** Opening Given records block **

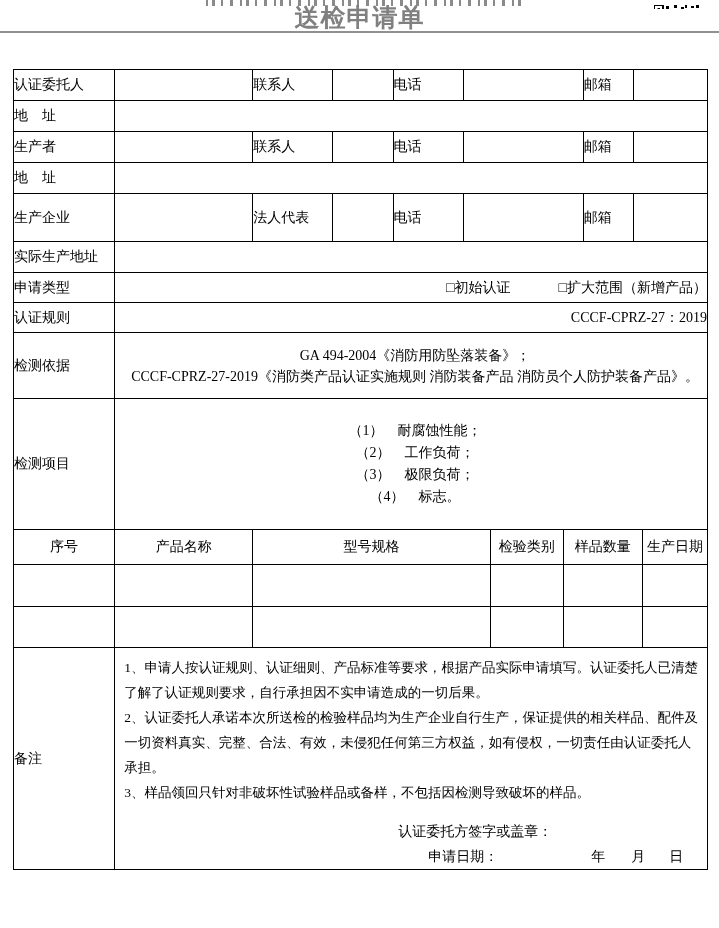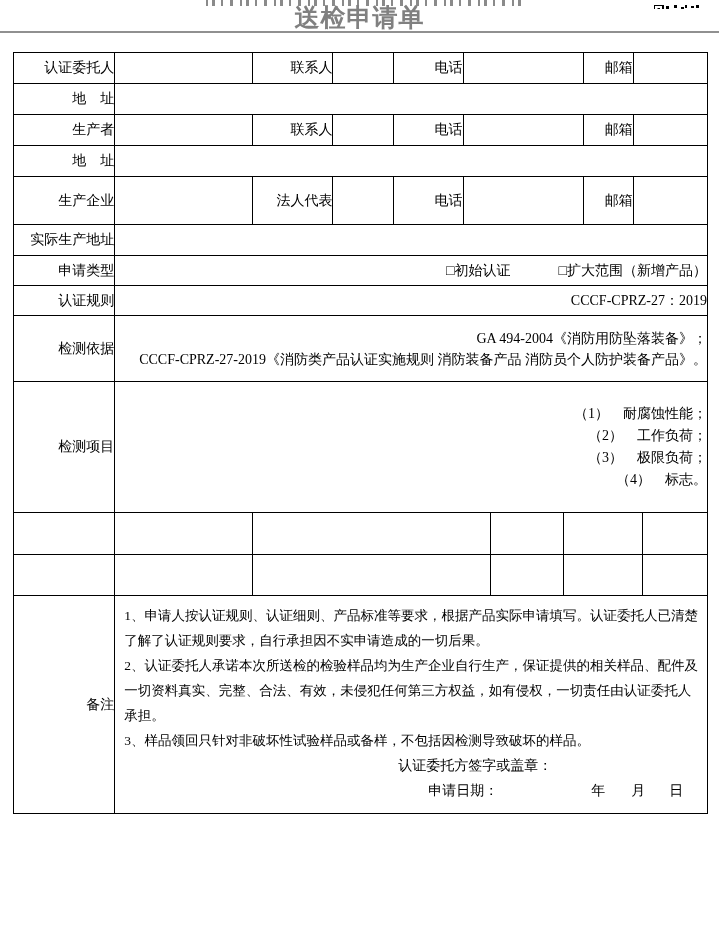--- a/index.html
+++ b/index.html
@@ -4,21 +4,21 @@
 <style>
   * { box-sizing: border-box; margin: 0; padding: 0; }
   html, body { width: 719px; background: #ffffff; }
   body {
     height: 928px;
     position: relative;
     font-family: "Liberation Serif", "DejaVu Serif", serif;
     color: #000;
   }
   
-  .header { position: relative; height: 51px; }
+  .header { position: relative; height: 68px; }
   .title-fragment {
     position: absolute; left: 206px; top: 0; width: 318px; height: 6px;
     background: repeating-linear-gradient(90deg,
       #8a8a8a 0 2px, transparent 2px 6px,
       #8a8a8a 6px 9px, transparent 9px 15px,
       #8a8a8a 15px 17px, transparent 17px 24px,
       #8a8a8a 24px 27px, transparent 27px 34px);
   }
   .qr-frag { position: absolute; right: 19px; top: 0; width: 46px; height: 9px; overflow: hidden; }
   .page-title {
@@ -31,36 +31,36 @@
   
   table {
     border-collapse: collapse; table-layout: fixed;
     width: 695px; margin-left: 13px;
   }
   table.stacked { margin-top: -1px; }
   td {
     border: 1px solid #000; font-size: 14px; line-height: 18px;
     vertical-align: middle; overflow: hidden; word-break: break-all;
   }
-  td.lbl { text-align: right; }
+  td.lbl { text-align: left; }
   td.ctr { text-align: right; }
-  td.lft { text-align: right; padding-left: 8px; }
+  td.lft { text-align: center; padding-left: 8px; }
   .main-tbl { margin-top: 1px; }
   .chk-gap { margin-left: 48px; }
   .lines-cell div { line-height: 22px; }
   .basis-cell div { line-height: 21px; }
   
   .sample-tbl td { text-align: center; }
   
   .remarks-content {
     vertical-align: top; padding: 7px 9px 0 9px;
     font-size: 13.5px;
   }
   .remarks-content p { line-height: 25px; text-align: left; }
-  .sig1 { margin-top: 0; margin-left: 274px; line-height: 25px; font-size: 14px; }
+  .sig1 { margin-top: 14px; margin-left: 274px; line-height: 25px; font-size: 14px; }
   .sig2 { margin-left: 304px; line-height: 25px; font-size: 14px; }
   .sig2 .yr { margin-left: 93px; }
   .sig2 .mo { margin-left: 26px; }
   .sig2 .dy { margin-left: 24px; }
 </style>
 </head>
 <body>
 
 <div class="header">
   <div class="title-fragment"></div>
@@ -173,20 +173,28 @@
 <table class="sample-tbl stacked">
   <colgroup>
     <col style="width:101px">
       <col style="width:138px">
       <col style="width:237px">
     <col style="width:73px">
       <col style="width:79px">
       <col style="width:65px">
   </colgroup>
   <tbody>
+      <tr style="height:35px">
+    <td>序号</td>
+    <td>产品名称</td>
+    <td>型号规格</td>
+    <td>检验类别</td>
+    <td>样品数量</td>
+    <td>生产日期</td>
+  </tr>
   <tr style="height:42px">
     <td></td>
         <td></td>
     <td></td>
         <td></td>
     <td></td>
         <td></td>
   </tr>
   <tr style="height:41px">
     <td></td>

** Closing Given records block **

* [Work to complete]: The reply should hold the lines from the top of the records through the line containing "relative; height: 51px;", reproduced exactly, and no pictures.

* [Answer space]:
--- a/index.html
+++ b/index.html
@@ -4,21 +4,21 @@
 <style>
   * { box-sizing: border-box; margin: 0; padding: 0; }
   html, body { width: 719px; background: #ffffff; }
   body {
     height: 928px;
     position: relative;
     font-family: "Liberation Serif", "DejaVu Serif", serif;
     color: #000;
   }
   
-  .header { position: relative; height: 51px; }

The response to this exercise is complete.